La domotica rappresenta un valido strumento per migliorare la qualità della vita di anziani e disabili all’interno delle proprie abitazioni, facilitando il lavoro di assistenza dei caregiver e garantendo allo stesso tempo un’adeguata sicurezza alla persona e alle cose.
Progettare “case intelligenti” per le fasce deboli non è semplice, poiché esistono situazioni diverse, più o meno complesse. Le soluzioni progettuali possono essere tante e devono adattarsi di volta in volta a realtà specifiche.
In campo assistenziale, la domotica segna due percorsi ben definiti: l’autonomia e la sicurezza. La prima prevede automazioni di diverso tipo, che permettono a chi ha difficoltà motorie o sensoriali di avere il controllo autonomo della casa; la seconda, pensata soprattutto per la persona anziana con problemi di mobilità, si basa su strumenti che facilitano l’autonomia tra le pareti domestiche, garantendo condizioni di benessere e sicurezza.
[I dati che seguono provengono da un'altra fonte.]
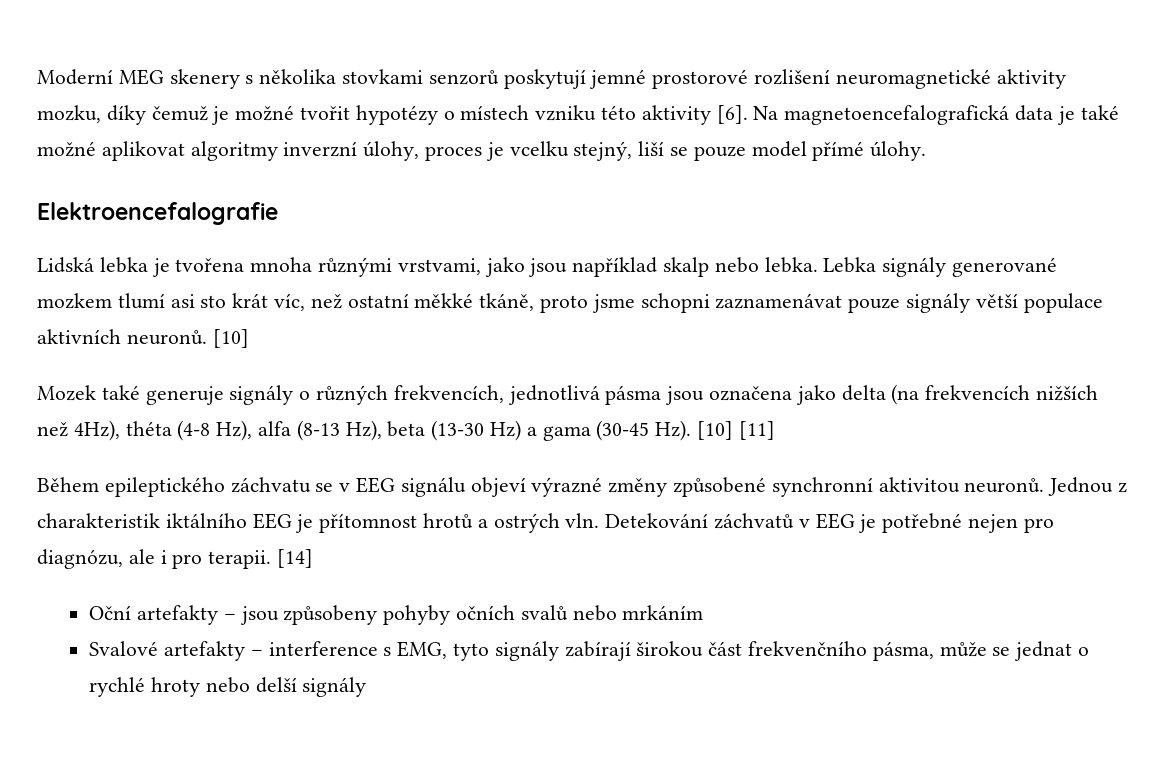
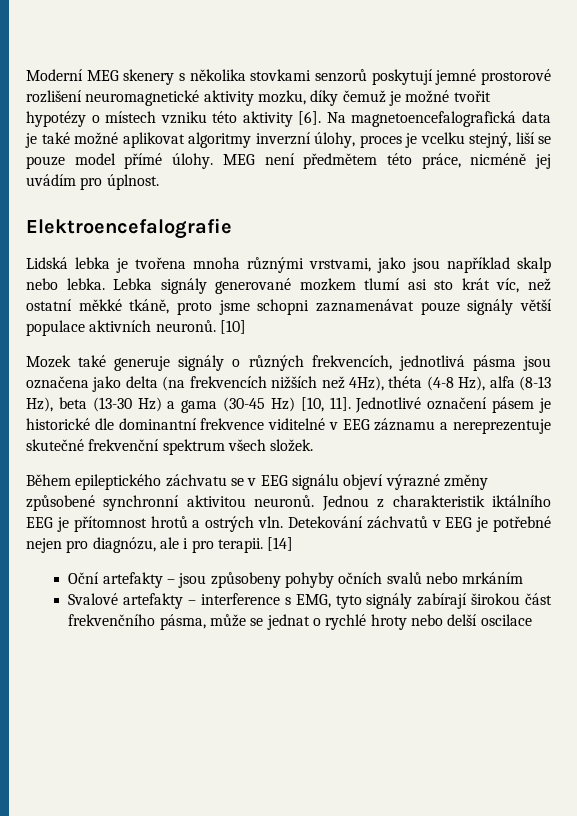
+ MEG není předmětem této práce, nicméně jej uvádím pro úplnost.
- Mozek také generuje signály o různých frekvencích, jednotlivá pásma jsou označena jako delta (na frekvencích nižších než 4Hz), théta (4-8 Hz), alfa (8-13 Hz), beta (13-30 Hz) a gama (30-45 Hz). [10] [11]
+ Mozek také generuje signály o různých frekvencích, jednotlivá pásma jsou označena jako delta (na frekvencích nižších než 4Hz), théta (4-8 Hz), alfa (8-13 Hz), beta (13-30 Hz) a gama (30-45 Hz) [10, 11]. Jednotlivé označení pásem je historické dle dominantní frekvence viditelné v EEG záznamu a nereprezentuje skutečné frekvenční spektrum všech složek.
- Svalové artefakty – interference s EMG, tyto signály zabírají širokou část frekvenčního pásma, může se jednat o rychlé hroty nebo delší signály
+ Svalové artefakty – interference s EMG, tyto signály zabírají širokou část frekvenčního pásma, může se jednat o rychlé hroty nebo delší oscilace

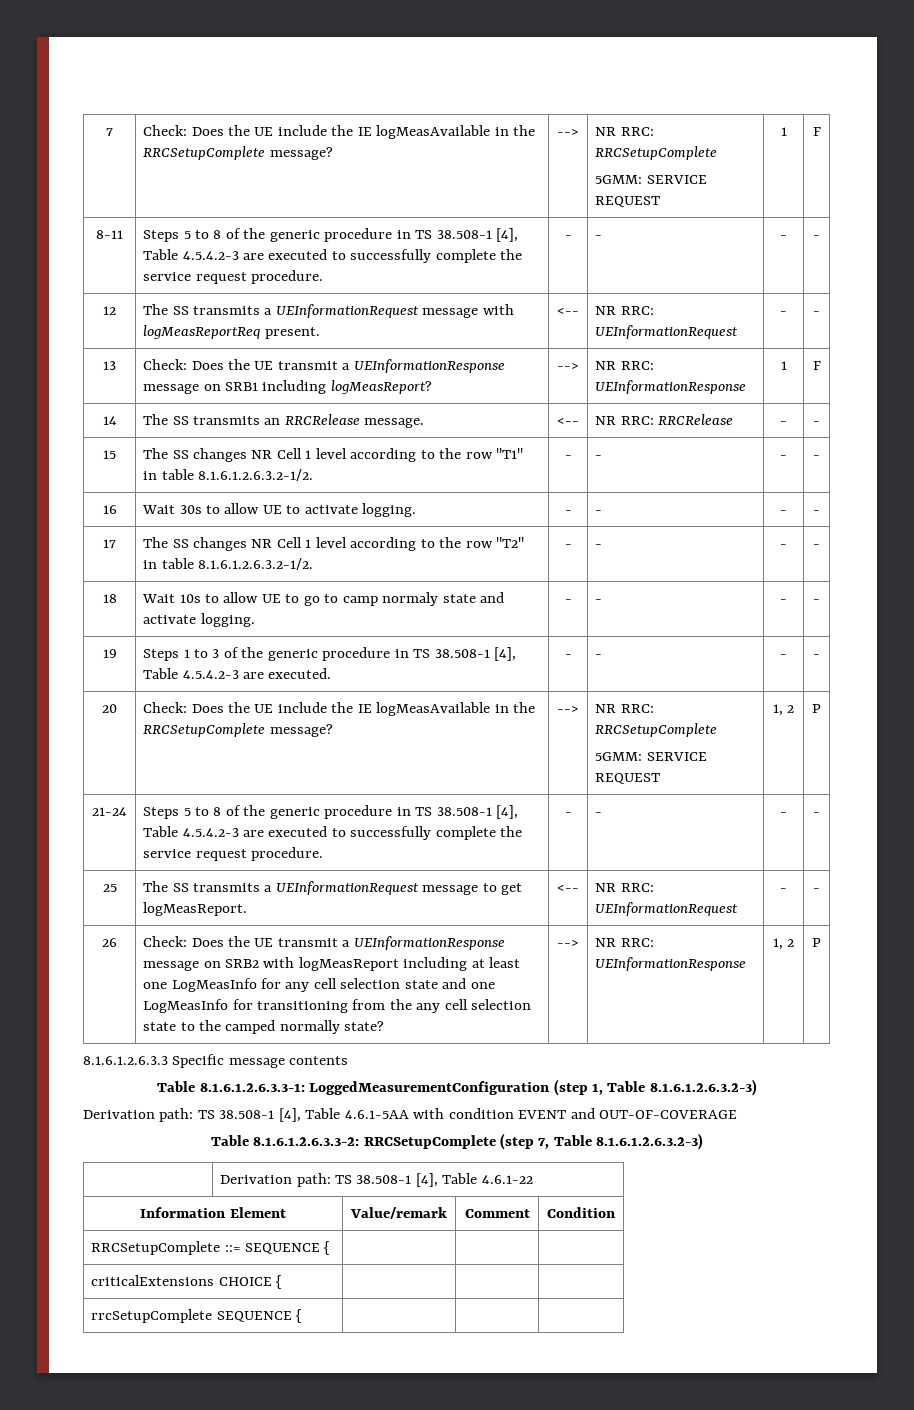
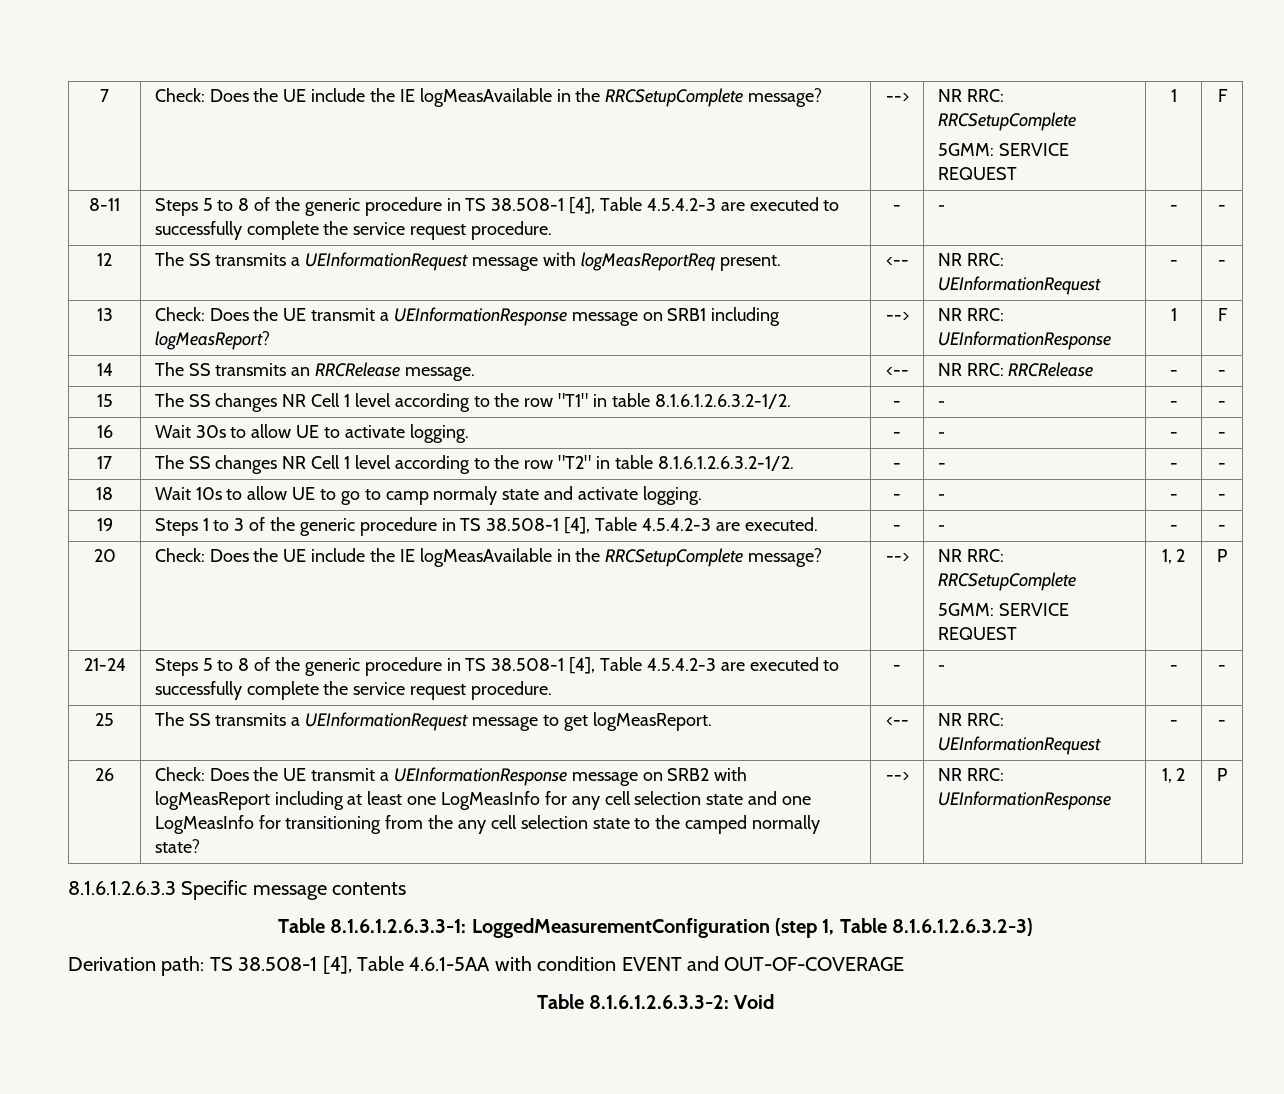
- Table 8.1.6.1.2.6.3.3-2: RRCSetupComplete (step 7, Table 8.1.6.1.2.6.3.2-3)
- | Derivation path: TS 38.508-1 [4], Table 4.6.1-22
- Information Element | Value/remark | Comment | Condition
- RRCSetupComplete ::= SEQUENCE { | | |
- criticalExtensions CHOICE { | | |
- rrcSetupComplete SEQUENCE { | | |
+ Table 8.1.6.1.2.6.3.3-2: Void

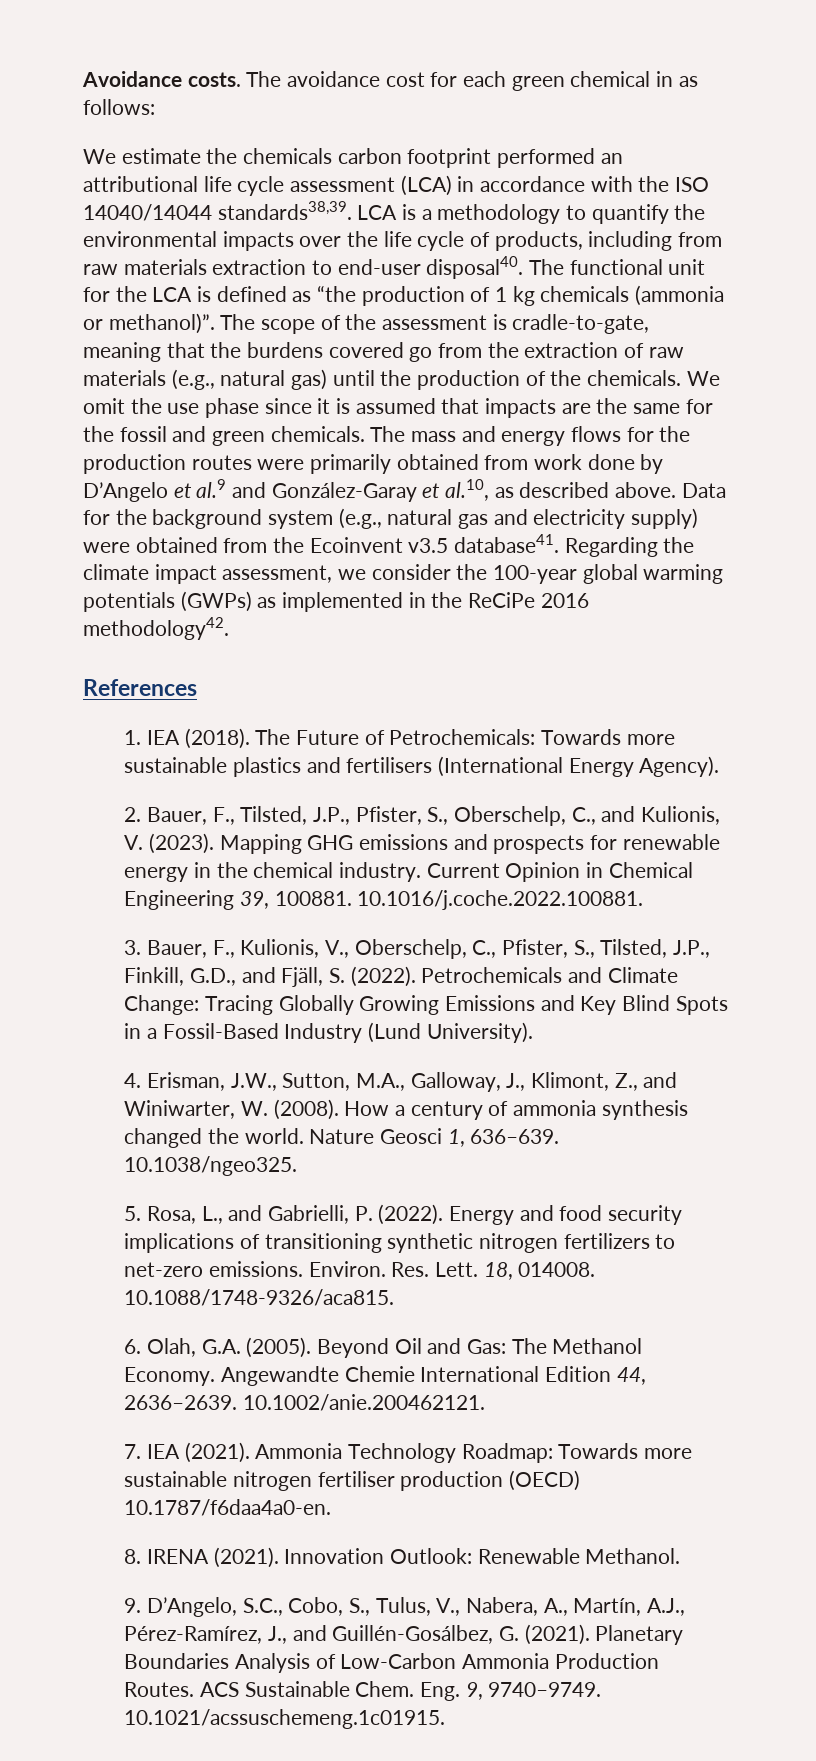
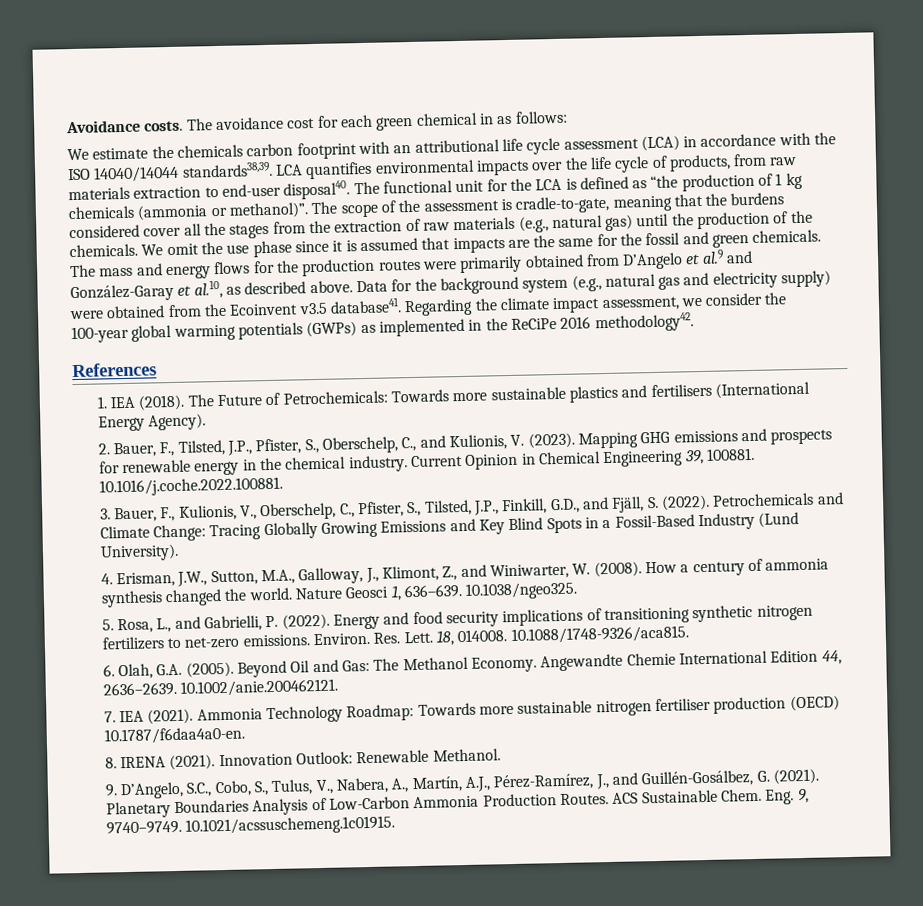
- We estimate the chemicals carbon footprint performed an attributional life cycle assessment (LCA) in accordance with the ISO 14040/14044 standards38,39.
+ We estimate the chemicals carbon footprint with an attributional life cycle assessment (LCA) in accordance with the ISO 14040/14044 standards38,39.
- LCA is a methodology to quantify the environmental impacts over the life cycle of products, including from raw materials extraction to end-user disposal40.
+ LCA quantifies environmental impacts over the life cycle of products, from raw materials extraction to end-user disposal40.
- The scope of the assessment is cradle-to-gate, meaning that the burdens covered go from the extraction of raw materials (e.g., natural gas) until the production of the chemicals.
+ The scope of the assessment is cradle-to-gate, meaning that the burdens considered cover all the stages from the extraction of raw materials (e.g., natural gas) until the production of the chemicals.
- The mass and energy flows for the production routes were primarily obtained from work done by D’Angelo et al.9 and González-Garay et al.10, as described above.
+ The mass and energy flows for the production routes were primarily obtained from D’Angelo et al.9 and González-Garay et al.10, as described above.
Esistono diversi tipi di montascale. Tra i prodotti più moderni e tecnologicamente avanzati c’è Vivace di KONE Motus, montascale a poltroncina ideale per chi ha una mobilità limitata o per chi non è in grado di fare le rampe di scale in sicurezza.
Fluido, invece, è il montascale a pedana, necessario per chi si muove su carrozzina a trazione o elettrica.
La domotica, dunque, è un’alleata preziosa e utile per il benessere della persona, ma deve essere studiata e progettata in funzione delle esigenze di chi vive in casa.
Come dire, i “bisogni” determinano la scelta degli strumenti domotici da utilizzare: se una persona non è in grado di salire una rampa di scale, sarà necessario installare una piattaforma elevatrice; per chi non è completamente autosufficiente, si svilupperà un sistema di sensori attraverso i quali sarà possibile accendere le luci o il televisore, chiudere o aprire una finestra, gestire l’impianto di climatizzazione, grazie ad un semplice joystick o allo stesso telefono cellulare.
È importante che gli strumenti domotici non siano invasivi, ma funzionali e “discreti”, allo scopo di “costruire” intorno alla persona disabile un ambiente che non venga percepito più come ostacolo, ma come ausilio prezioso per le attività quotidiane.
Per quanto riguarda le norme e le indicazioni utili a garantire efficienza e sicurezza degli impianti domotici, è intervenuto di recente il CEI, Comitato Elettrotecnico Italiano, pubblicando la Specifica Tecnica CEI 64-21 – “Ambienti residenziali: impianti adeguati all’utilizzo da parte di persone con disabilità o specifica necessità” con lo scopo di fornire prescrizioni da applicare agli impianti elettrici di unità immobiliari ad uso residenziale utilizzati da persone con disabilità o con necessità specifiche”.
La Specifica – che non ha carattere cogente di norma – rappresenta un utile indirizzo per installatori e progettisti incaricati della realizzazione di un impianto elettrico all’interno di abitazioni utilizzate da persone con disabilità o anziani con particolari necessità.

Basta poco per cambiare la quotidianità di persone in difficoltà: la casa intelligente si apre all’esterno, perché impedisce l’isolamento di disabili e anziani, ma diventa anche un “nido” sicuro e accessibile dentro cui muoversi in assoluta libertà.